The idea that an MP should take account of the views of constituents is hardly Earth-shattering.  But the interesting point has to do with the fear that’s talked about.  Whence comes it?  It’s certainly not from AD supporters; by definition, assisted dying is just that – assisted – and no more.  AD ought not to make anyone afraid; the evidence from Oregon, where the availability of life-ending drugs has apparently brought a fall in the suicide rate, would seem to suggest the opposite: that people are less scared when they know they have a way out.  No: the fear seems to be generated by the anti-AD campaigners, who’ve created the chimera that AD is indistinguishable from forcing death on people.  That’s nothing short of a calumny.

The campaign’s spokesperson is Baroness Campbell of Surbiton, who told the BBC that

disabled people need help and support to live, not to die.

“We cannot allow others to speak for us – especially those who seek to offer us the choice of a premature death: it is not a choice, it is to abandon us.”

Well, yes to the first part, about support to live – but that’s wholly compatible with assisted dying.  It’s simply not a zero-sum game; Campbell is trading on a false dichotomy.  And the idea that “we cannot allow others to speak for us” is deeply ironic, given that the whole point of the campaign is to speak on behalf of the terminally ill and disabled, including those who’ve publicly supported and sought assisted dying.

Writing in The Guardian, Campbell says that

If they can make it legal for the life of a single person to be prematurely ended, they will then seek to broaden the criteria. Once early death becomes an “option”, it will gain a respectability that will erode the resolve of many people experiencing personal difficulties. Not only will it enter our heads, it will also enter the heads of our families and friends, those who provide us with health and social care support and, ultimately, those holding the purse strings.

How much more convenient for all if turkeys see voting for Christmas as exercising personal choice. No wonder disabled and terminally ill people are fearful of all attempts to weaken the current law. For any change would fundamentally alter not only how we are seen but also how we are treated and the care that we receive.

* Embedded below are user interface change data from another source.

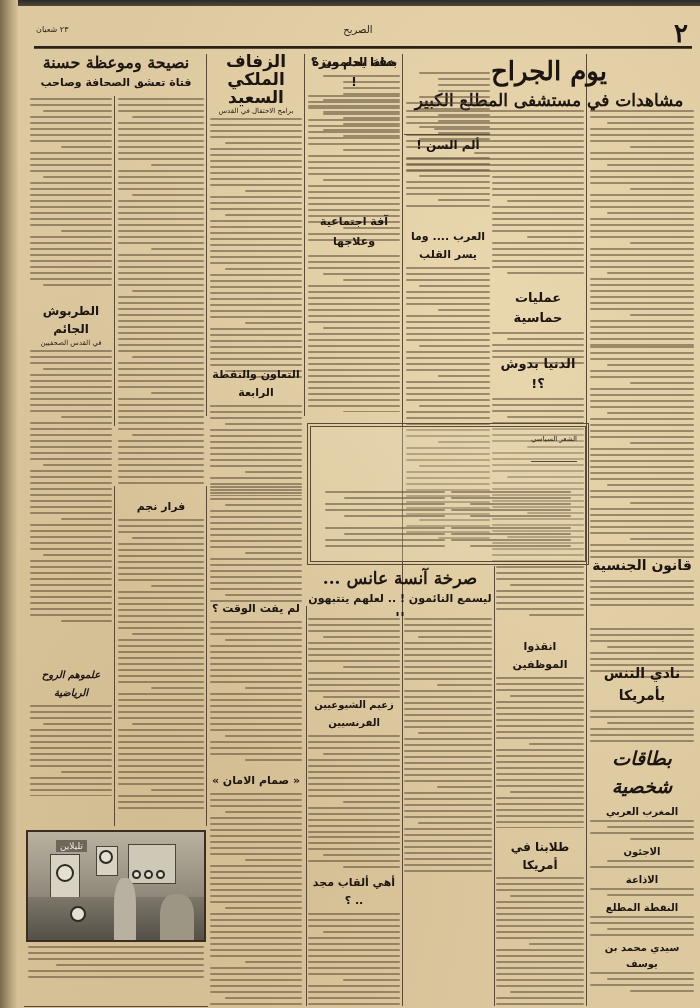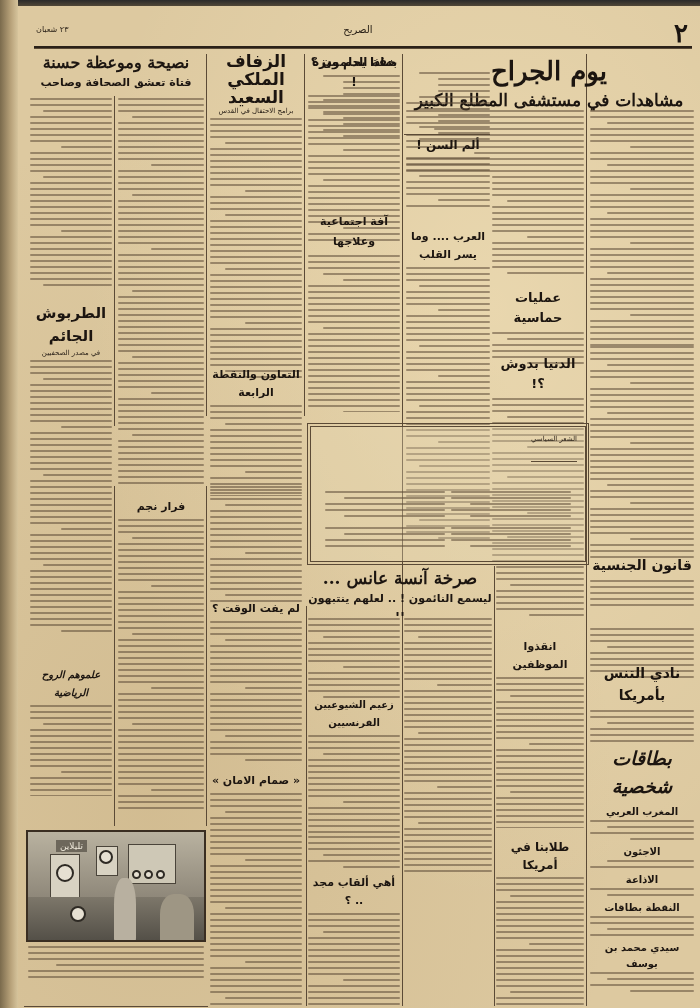"الطربوش الجائم" div.h-mid { font-size: 15px -> 12px; line-height: 23px -> 18px }
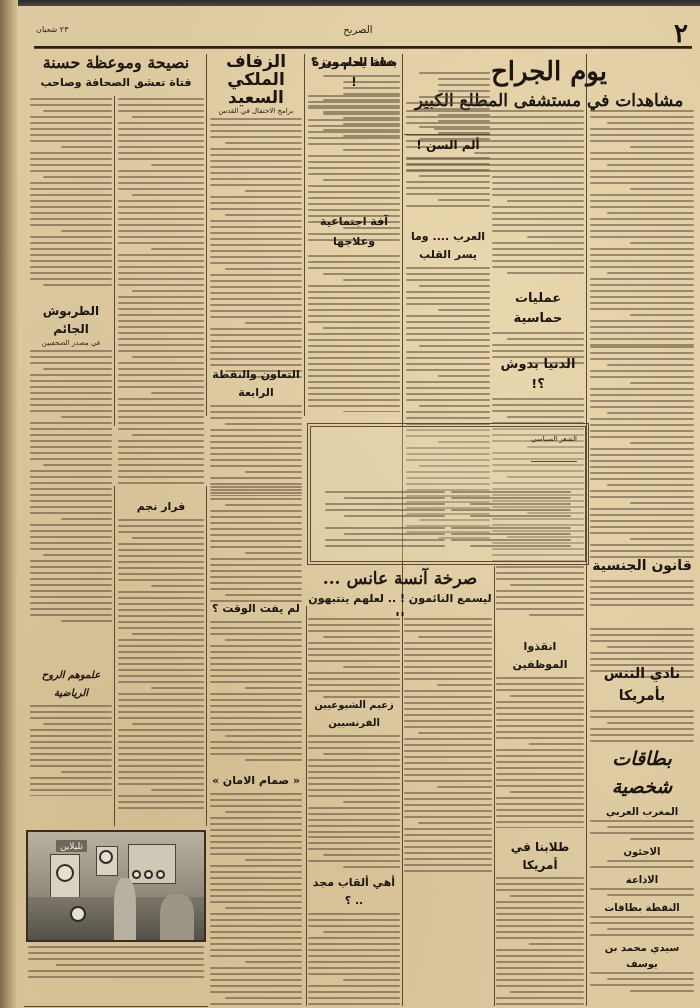"في مصدر الصحفيين" div.h-small { text: مصدر -> القدس }
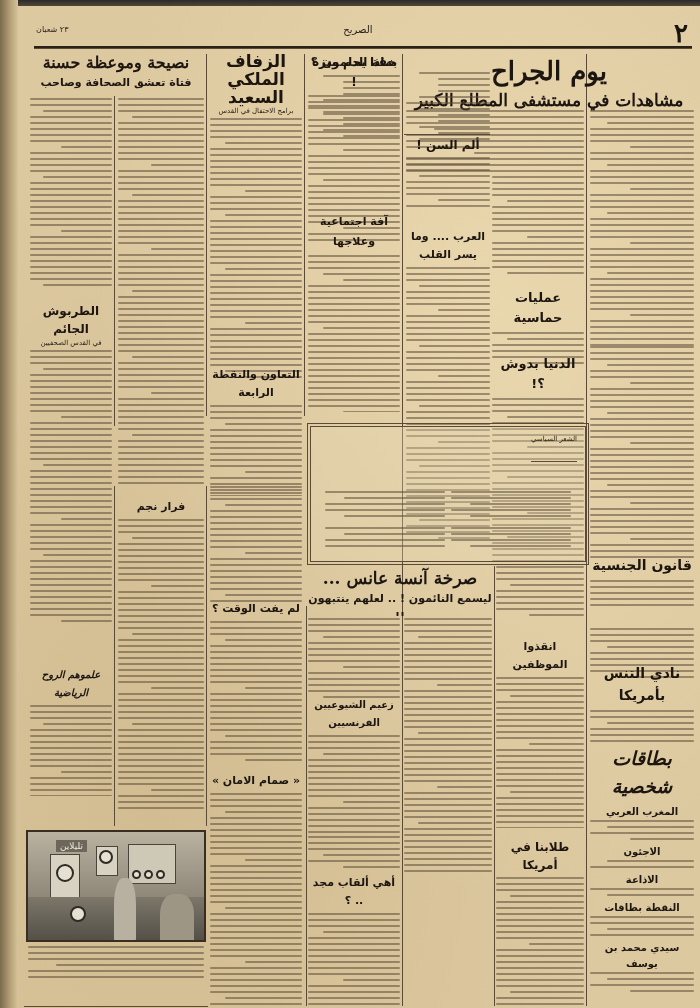"النقطة بطاقات" div.h-mid { text: بطاقات -> المطلع }
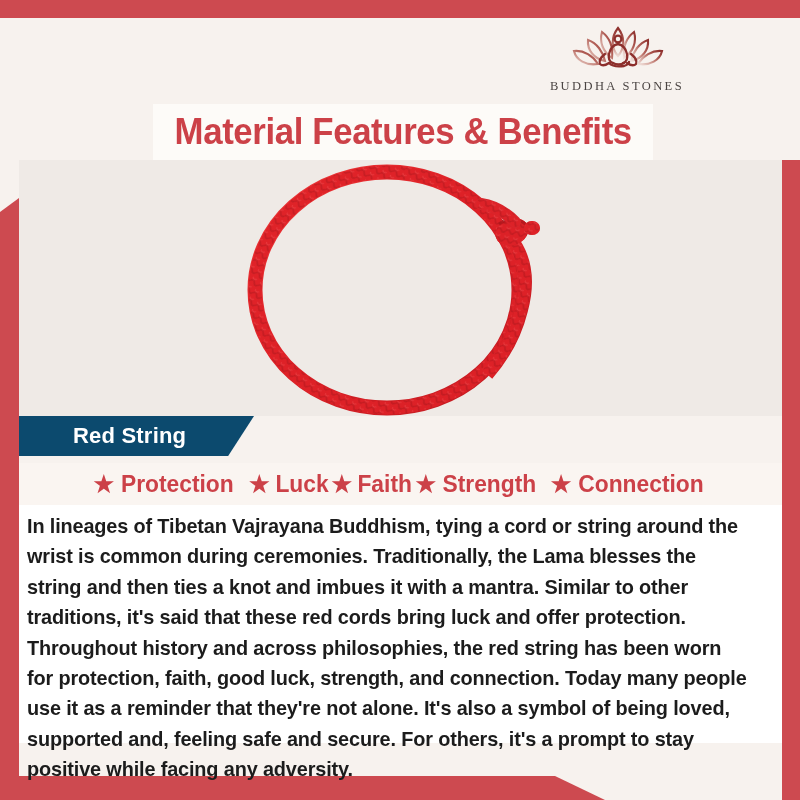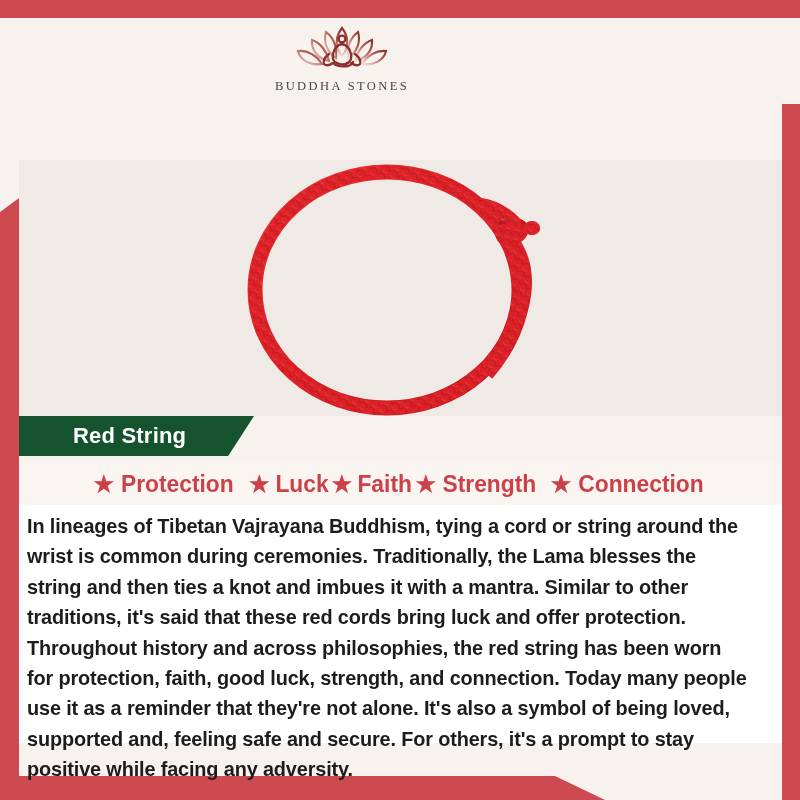"BUDDHA STONES" .logo-wrap { align-items: center -> flex-end }
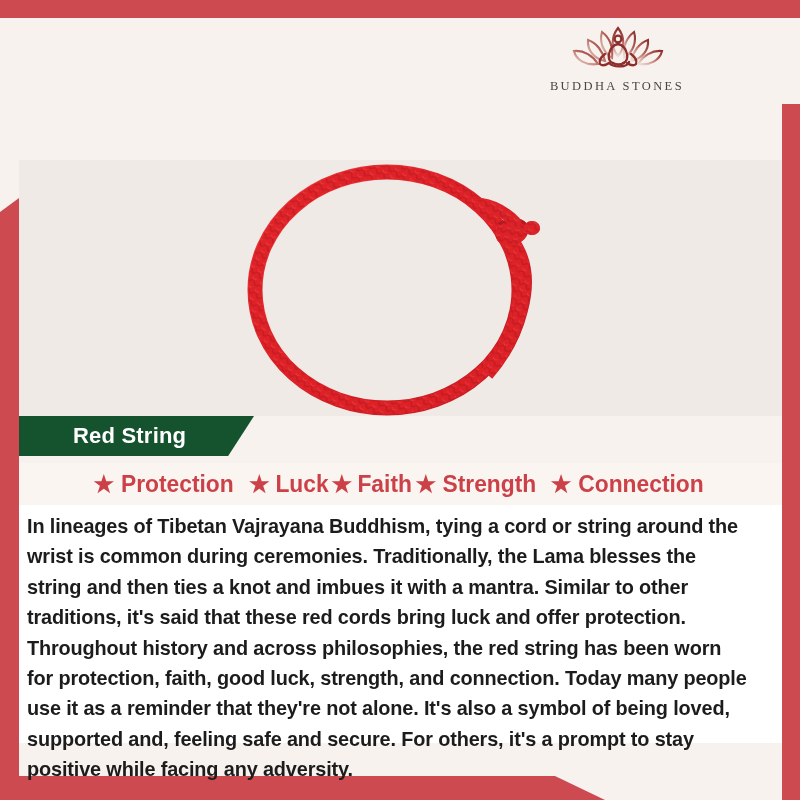"Material Features & Benefits" div.title-band { html: none -> <div> <div> <div>Material Features &amp; Benefits</div> </div> </div> }
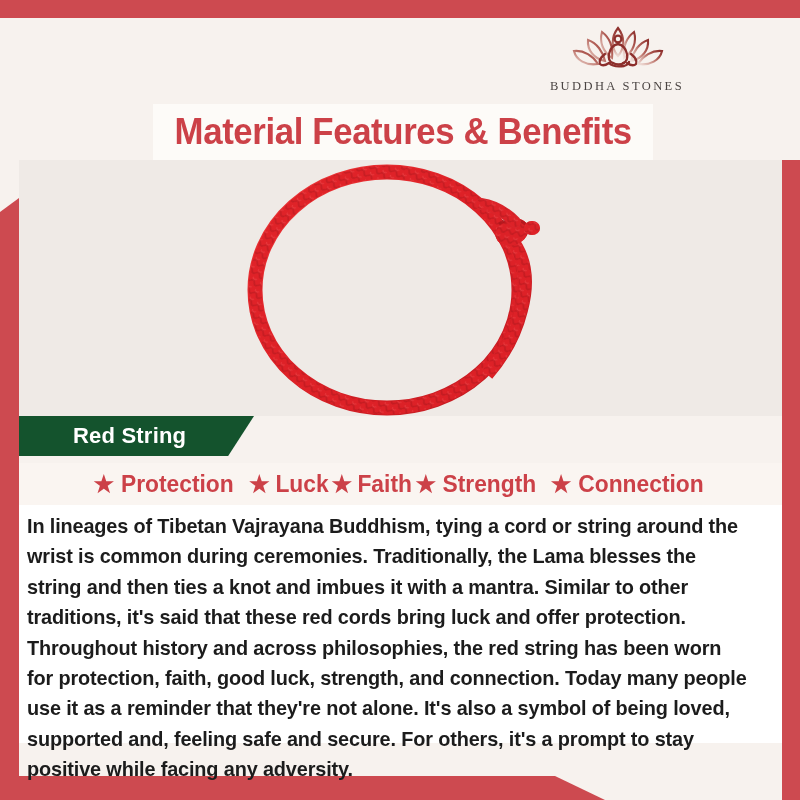"Red String" .name-banner { background: #14532d -> #0c4a6e }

Campaigning to keep things as they are, to keep us safe, is not easy to do or explain.

And this seems to provide ammunition for my claim that the fear comes from the anti- campaign.  Let’s ignore the fact that her article runs together euthanasia with assisted suicide as though they’re completely the same thing – a neat but misleading rhetorical trick; note instead the trick whereby the important qualification built into AD arguments about availability is ignored – or possibly just buried under the hints, implications, and baseless fear that’s been sent cascading down the slippery slope.  Campbell makes vague accusations about the motives of unnamed people who – it would appear – just won’t be able to stop themselves killing once they’ve got a taste for it.  Does she really trust her family and friends that little?

Baroness Campbell: we know you’re not dead yet.  You’re missing the point.  If services for the disabled, terminally ill, or anyone else are under threat, then that’s one thing, and I’ll happily go along with a campaign for everyone meriting just consideration irrespective of their health or physical ability.  But it’s utterly different from allowing someone who has freely decided that they don’t want to be alive any more assistance in helping themselves out of the door.